5. Anderzijds, misschien is het succes wèl groot. Ook het Ministerie van Volkshuisvesting, Ruimtelijke Ordening en Milieubeheer heeft de financiële administratie immers gebaseerd op mijn boekhoudkundige methode. Maar is dat wel een succes? Ik was aanvankelijk als ontwerper bij dat project betrokken. Ik vertrok toen ik begreep dat er een puur automatiseringsproject van gemaakt werd. En dat gebeurde ook nog eens door mi slechte automatiseerders zodat van mijn oorspronkelijke ideeën over financieel beheer weinig standhield.
Met ex-collega J.C.W. Hendriks was ik reeds begonnen met het schrijven van wat ik een projectbiografie noemde. Toen er meer duidelijkheid ontstond over de falende aanpak, besloot ik als betrokkene ons boek als kritische waarschuwing te laten klinken. Dat werd natuurlijk niet op prijs gesteld. Daarom verwijderden we in dat stadium elke verwijzing naar organisatie en plaats. Onze, zeg maar, sleutelroman is Weerlicht in het Apparaat geworden. Het behandelt het projectverloop en nièt de boekhoudkundige methode.
Mede aangezet door de mi foutieve interpretaties van mijn ideeën over boekhouden, besloot ik er later in uitgebreide vorm tekst en uitleg over te verschaffen. Dat is mijn boek Aspecten en Fasen. Daarin probeer ik recht te doen aan de complexiteit van financieel beheer in een relevante context. Het wordt bijgevolg een complex boek geacht en kent daarom weinig lezers. Die tekortschietende aandacht betekent echter niet dat een simpeler benadering van zulke complexe milieus gerechtvaardigd is.
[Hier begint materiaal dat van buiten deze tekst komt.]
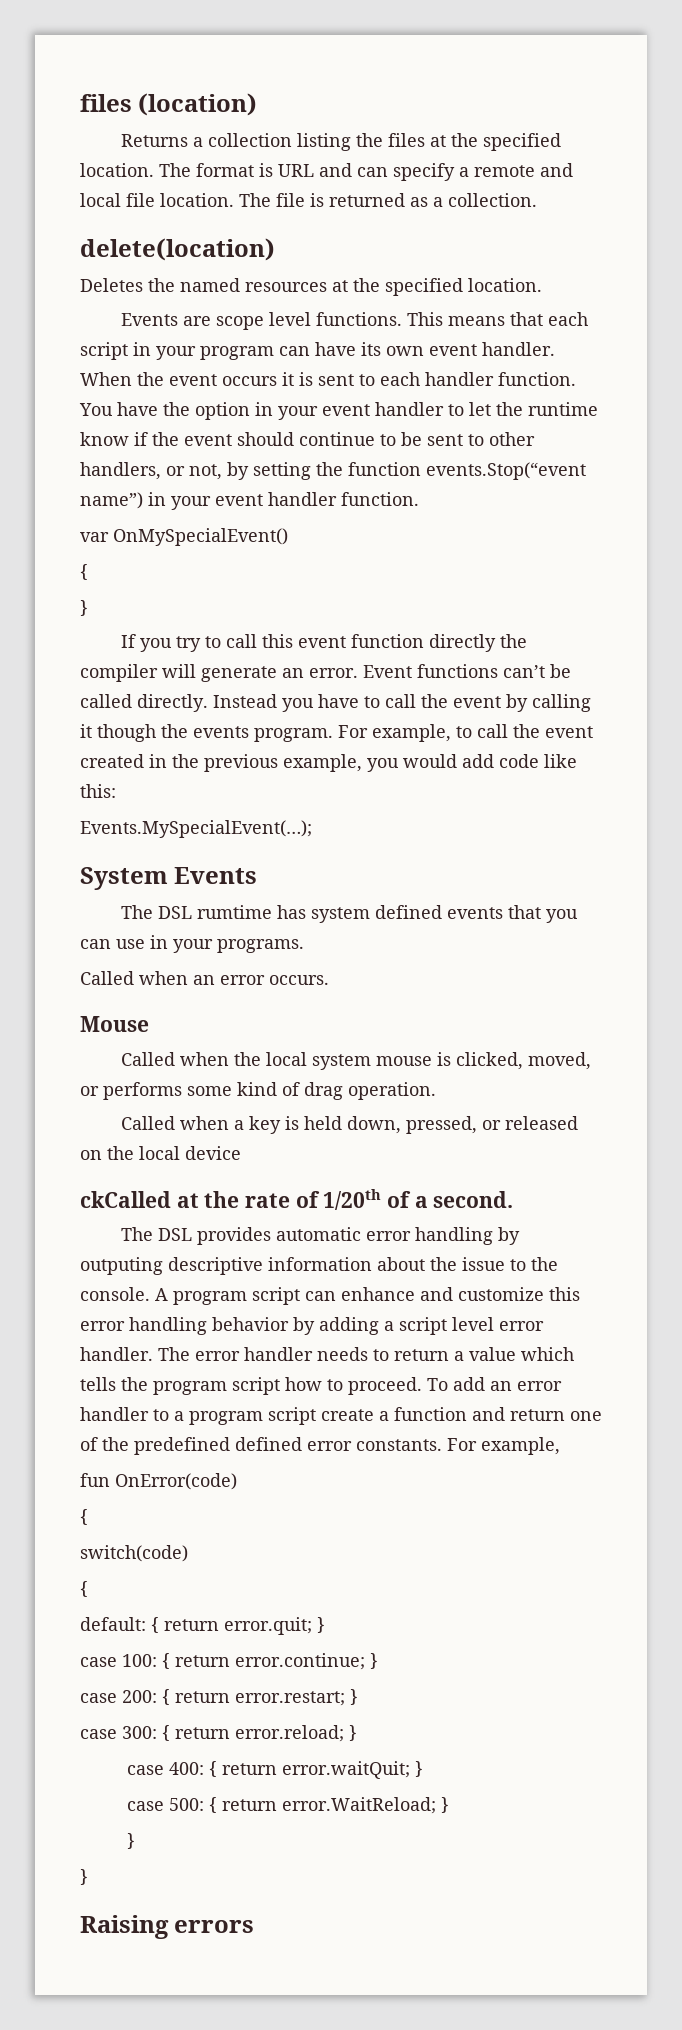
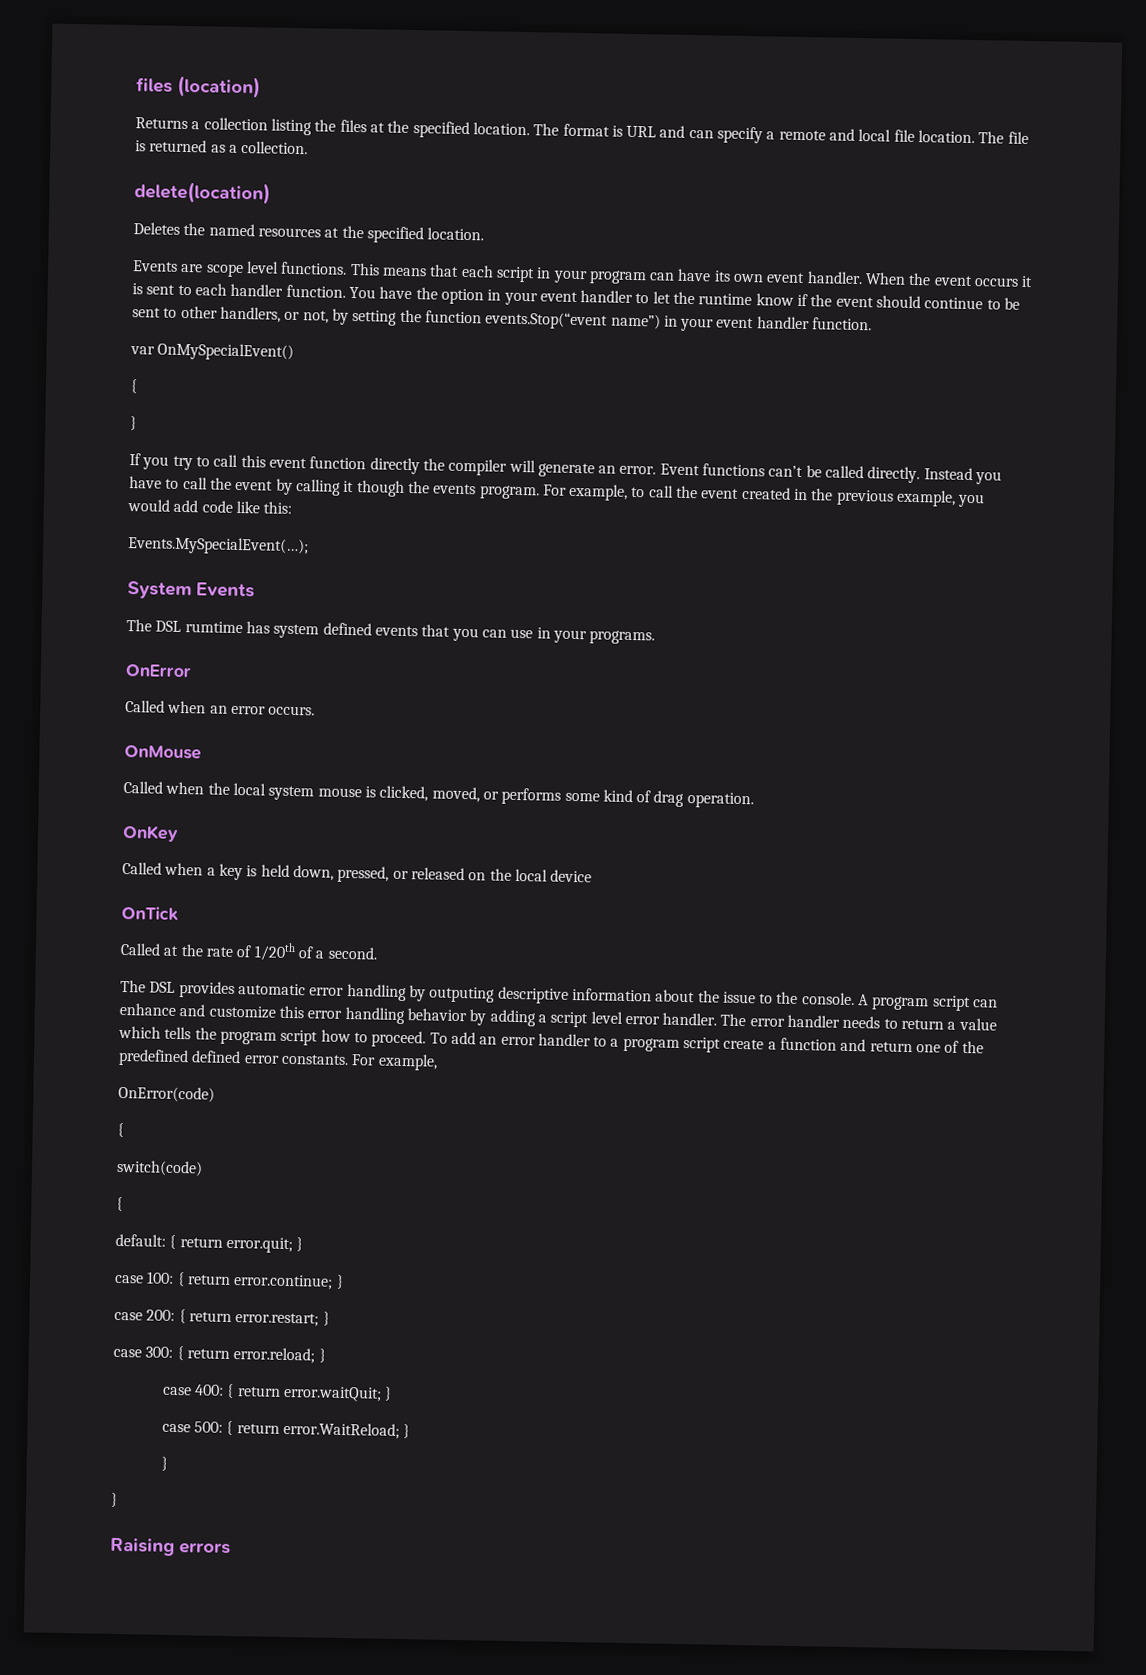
+ OnError
- Mouse
+ OnMouse
+ OnKey
- ckCalled at the rate of 1/20th of a second.
+ OnTick
+ Called at the rate of 1/20th of a second.
- fun OnError(code)
+ OnError(code)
Ik blijf van mening van niet, zoals ook blijkt uit de voorliggende tekst over ontwerpen.
Het (voorlopig?) laatste artikel dat ik over mijn boekhoudkundige methode publiceerde was Relationeel Boekhouden: scheiding van registratie en rapportage.
De ideeën die ik in Aspecten en Fasen verwoord heb, ben ik vervolgens voor eigen rekening en risico gaan vertalen naar computerprogrammatuur. Ik wilde het een keer in een uitvoering van goede kwaliteit zien. Dat betreft een samenwerking met I.M. de Jong. Resultaten zijn de programma´s Relational Accounts® en Activity Center®. De Jong heeft ze op grond van mijn ontwerpen voor de (logische) hoofdlijnen gebouwd met objectgericht gereedschap. Dat hij zodoende op zijn beurt veel aan het ontwerp bijdroeg, is evident. Zie in het algemeen ook hoofdstuk 30, Samenwerking. Hier past de opmerking dat het inderdaad mogelijk is om snel, goedkoop èn beter programmatuur te ontwikkelen waar slechte automatiseerders jaren over doen en waardoor een bedrag in de orde van grootte van miljoenen guldens domweg verkwist wordt.
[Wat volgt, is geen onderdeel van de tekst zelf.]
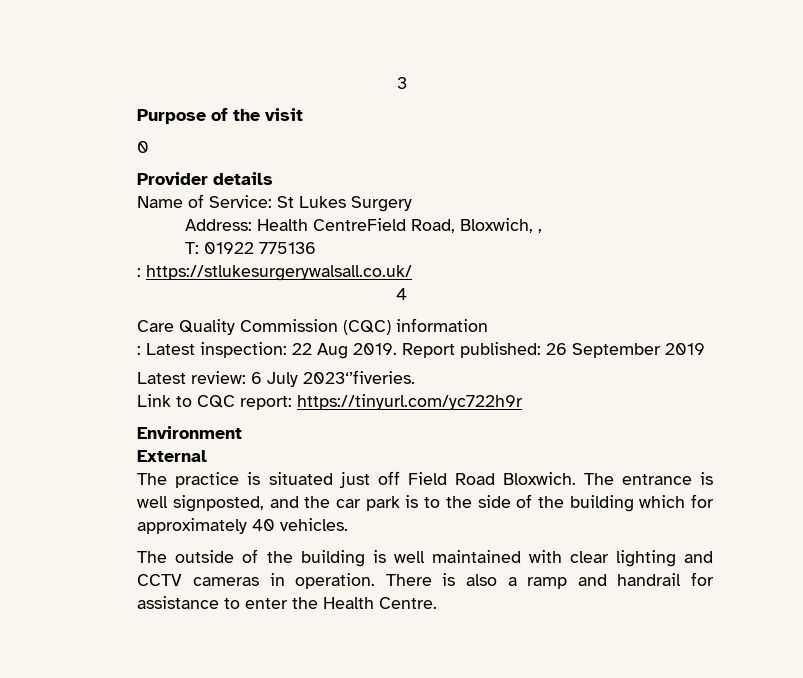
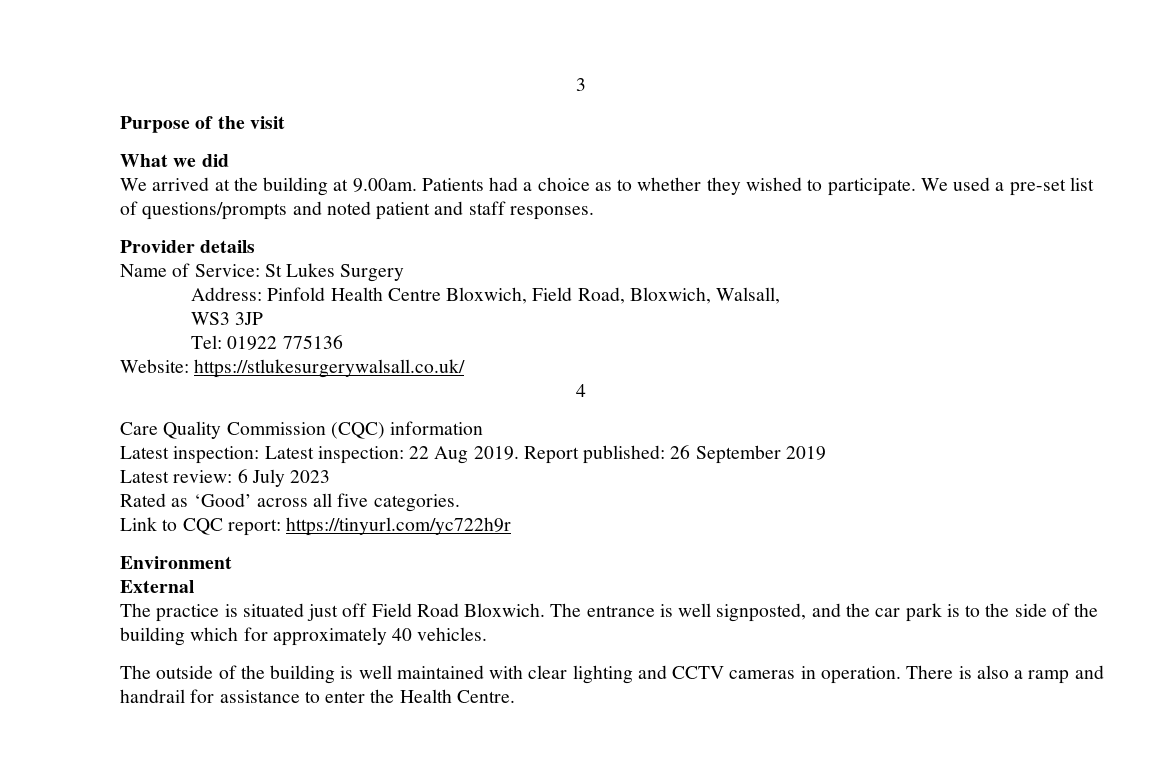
- 0
+ What we did
+ We arrived at the building at 9.00am. Patients had a choice as to whether they wished to participate. We used a pre-set list of questions/prompts and noted patient and staff responses.
- Address: Health CentreField Road, Bloxwich, ,
- T: 01922 775136
+ Address: Pinfold Health Centre Bloxwich, Field Road, Bloxwich, Walsall,
+ WS3 3JP
+ Tel: 01922 775136
- : https://stlukesurgerywalsall.co.uk/
+ Website: https://stlukesurgerywalsall.co.uk/
- : Latest inspection: 22 Aug 2019.
+ Latest inspection: Latest inspection: 22 Aug 2019.
- Latest review: 6 July 2023‘’fiveries.
+ Latest review: 6 July 2023
+ Rated as ‘Good’ across all five categories.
De Algemene Rekenkamer oefende later op de ontwikkelde gereedschappen voor financieel beheer door rijksinstellingen mi terecht kritiek uit. Dat was dus vooral kritiek op die organisaties en hun leidinggevende functionarissen zèlf. Ik kon er eerder als ontwerper helaas niets meer aan doen. De opdrachtgever zag een àndere weg. Met publicaties heb ik nog pogingen gewaagd om enige invloed uit te oefenen. Dat was naar verwachting tevergeefs. Maar, zoals ik in hoofdstuk 4, Ontwerper, opmerk ben ik een optimist voor wat de mogelijkheden voor de individuele ontwerper betreft.
Enige conceptuele achtergrond van het programma Activity Center heb ik verderop in het hoofdstuk 22, Analogie, beschreven.